In Vitro Fagocitosis de la ruina del Myelin por macrófagos derivados de médula ósea

Published: December 30, 2017
doi:
10.3791/56322
, , ,
1Department of Biomedical Sciences, College of Medicine,Florida State University

Summary

Se presentan métodos para evaluar la capacidad fagocitaria de primarias macrófagos derivados de médula ósea murinas utilizando la ruina del myelin fluorescencia etiquetada y tinción de gota de lípidos intracelulares.

Abstract

Macrófagos derivados de médula ósea (BMDMs) son los leucocitos maduros que sirven un papel fisiológico fundamental como fagocitos profesionales capaz de limpiar una gran variedad de partículas. Normalmente, BMDMs están restringidos del sistema nervioso central (SNC), pero tras una lesión, pueden infiltrarse fácilmente.

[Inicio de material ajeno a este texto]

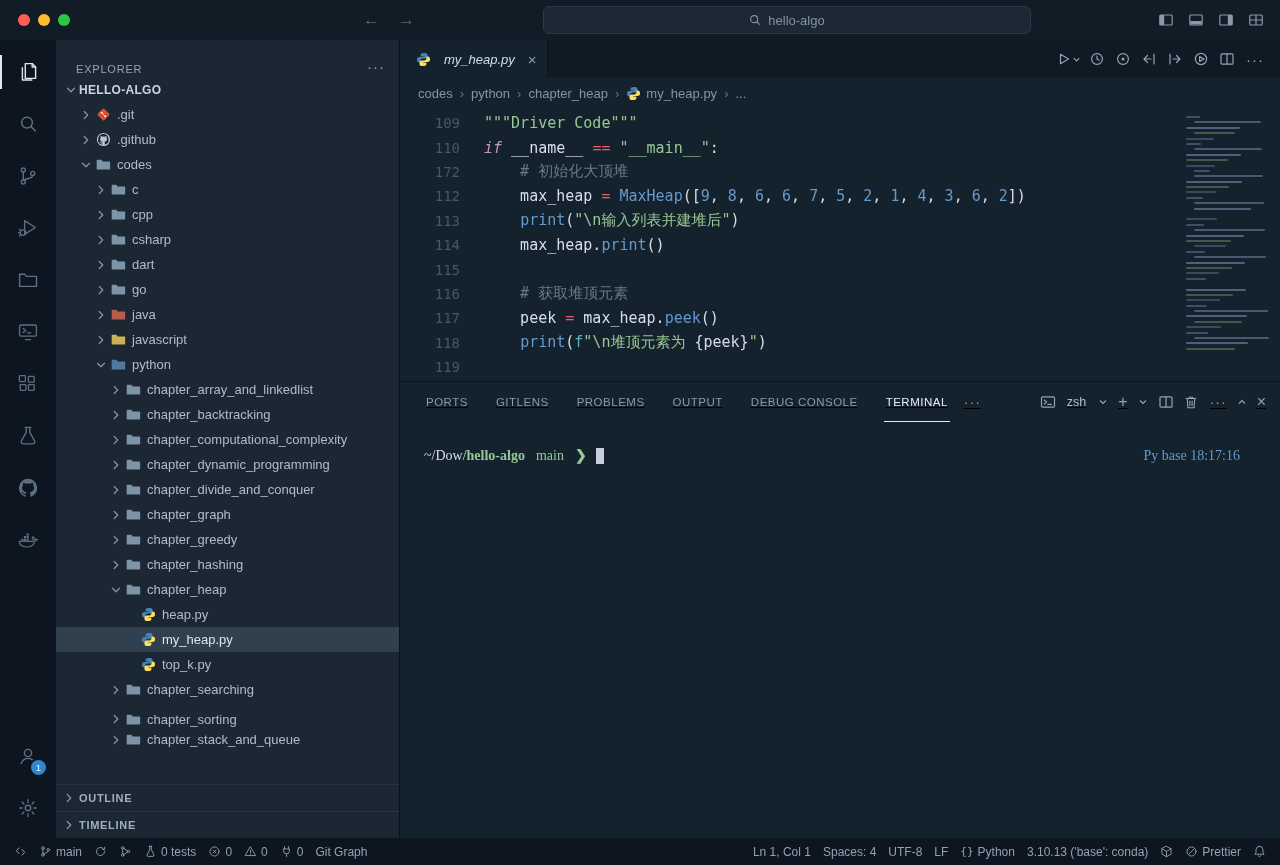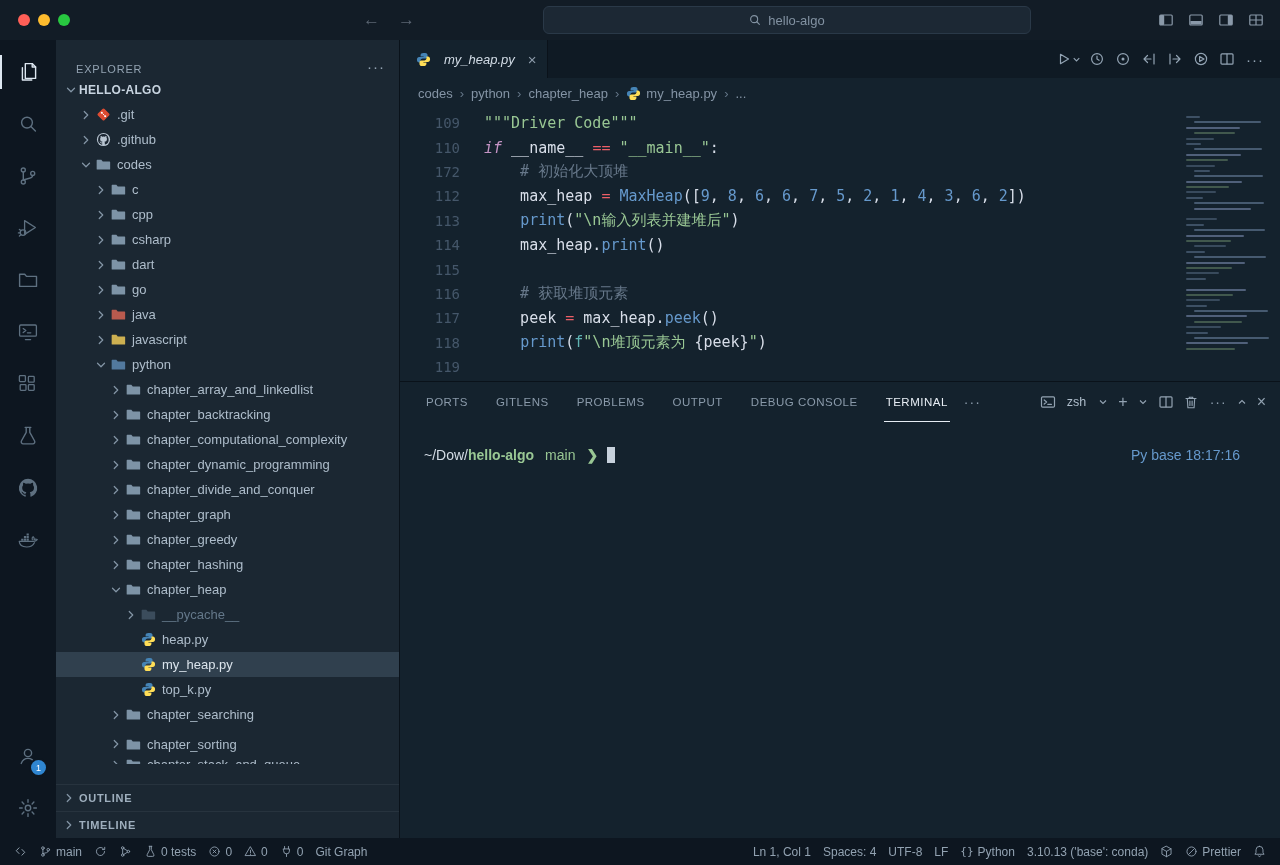"PORTS" .panel-tabs-row { text-decoration: none -> underline }
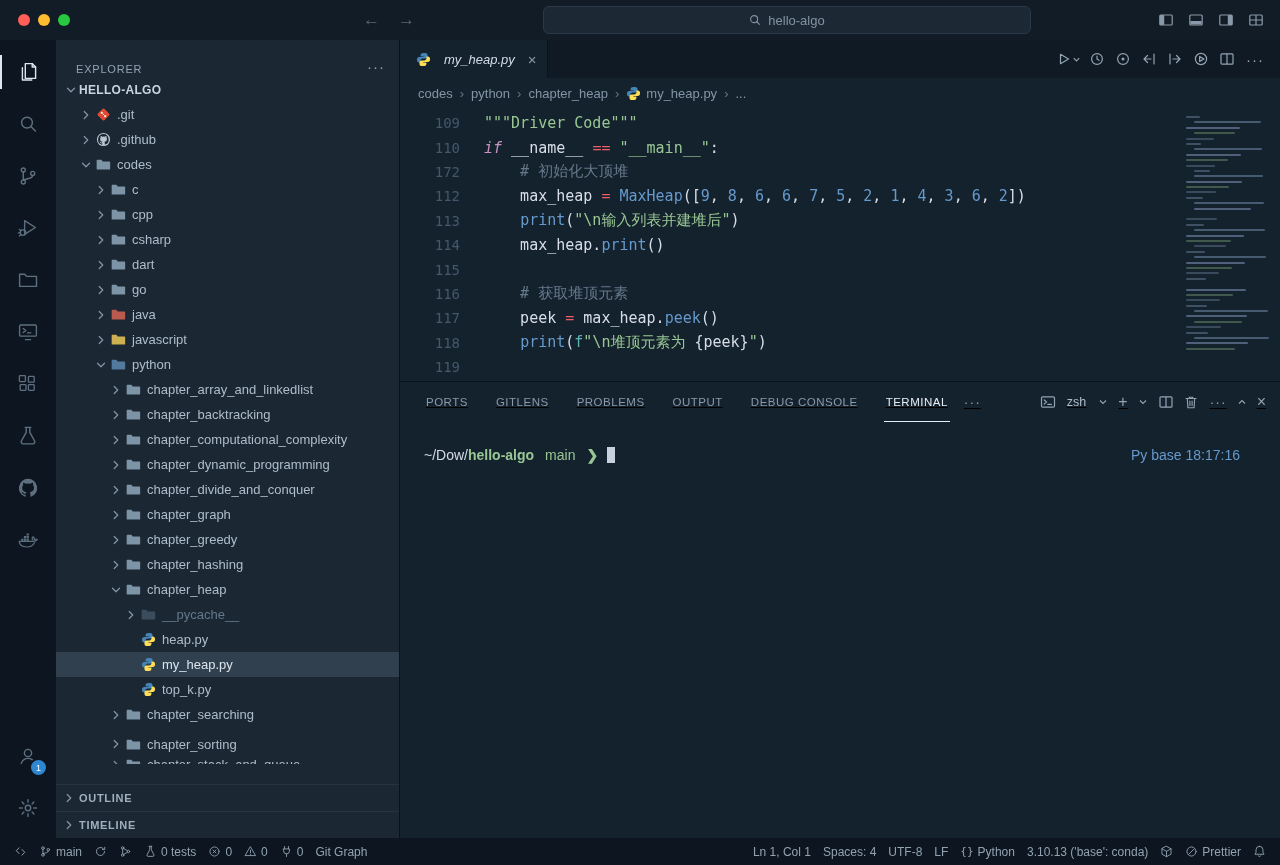"~/Dow/" .terminal { font-family: Liberation Sans, sans-serif -> Liberation Serif, serif }
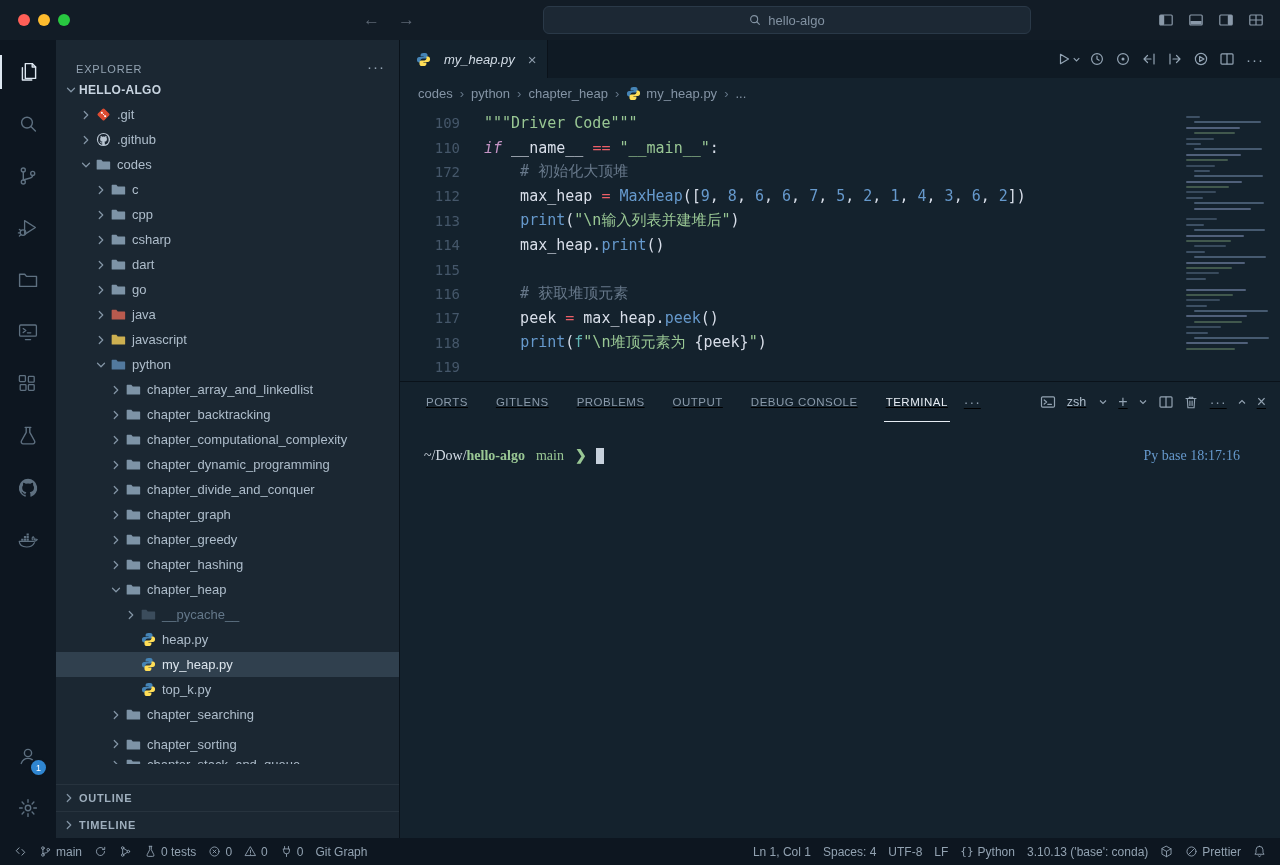"__pycache__" div.trow { html: <div> <span> <svg> <path></path> </svg> </span> <span> <svg> <path></path> </svg> </span> <span>__pycache__</span> </div> -> none }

Una vez dentro del tejido lesionado del CNS, BMDMs son el tipo de célula primaria responsable de la separación de desechos celulares derivadas de lesiones, incluyendo grandes cantidades de la ruina del myelin ricos lípidos. Las consecuencias neuropathological de la fagocitosis de desechos BMDM de la infiltración y la mielina dentro del CNS son complejas y no bien entendido. Los protocolos describen, permiten el estudio directo en vitro de BMDMs en el contexto de lesión del CNS. Cubrimos murino BMDM aislamiento y cultura, preparación de desechos de mielina y ensayos para evaluar la fagocitosis de desechos de mielina BMDM. Estas técnicas resultados cuantificables robusto sin necesidad de equipo especializado significativo o materiales, sin embargo pueden personalizarse fácilmente para satisfacer las necesidades de los investigadores.

Introduction

Macrófagos derivados de médula ósea (BMDMs) son un eslabón importante entre los sistemas inmunitarios innatos y adaptativos. Como antígeno que presenta las células (APCs), pueden ponerse en contacto con los linfocitos por tanto presentación del antígeno y liberación de citocinas1,2,3. Sin embargo, como los fagocitos profesionales, su función principal es eliminar patógenos, células envejecidas y detritos celulares1,4. Después de una lesión de la médula espinal (SCI), cantidades sustanciales de la ruina del myelin se genera a partir muerte de oligodendrocitos, el tipo de célula responsable de CNS axon myelination5. Nosotros y otros hemos demostrado que la separación de la ruina del myelin es primordialmente responsabilidad de infiltración BMDMs5,6,7. Sin embargo, dentro de la lesión medular engulfment de sitios de la ruina del myelin ha sugerido cambiar estas células normalmente antiinflamatorias hacia un estado pro inflamatorio5,8,9. Como mediadores claves de la neuro-inflamación en la médula espinal lesionada, BMDMs son objetivos clínicos importantes.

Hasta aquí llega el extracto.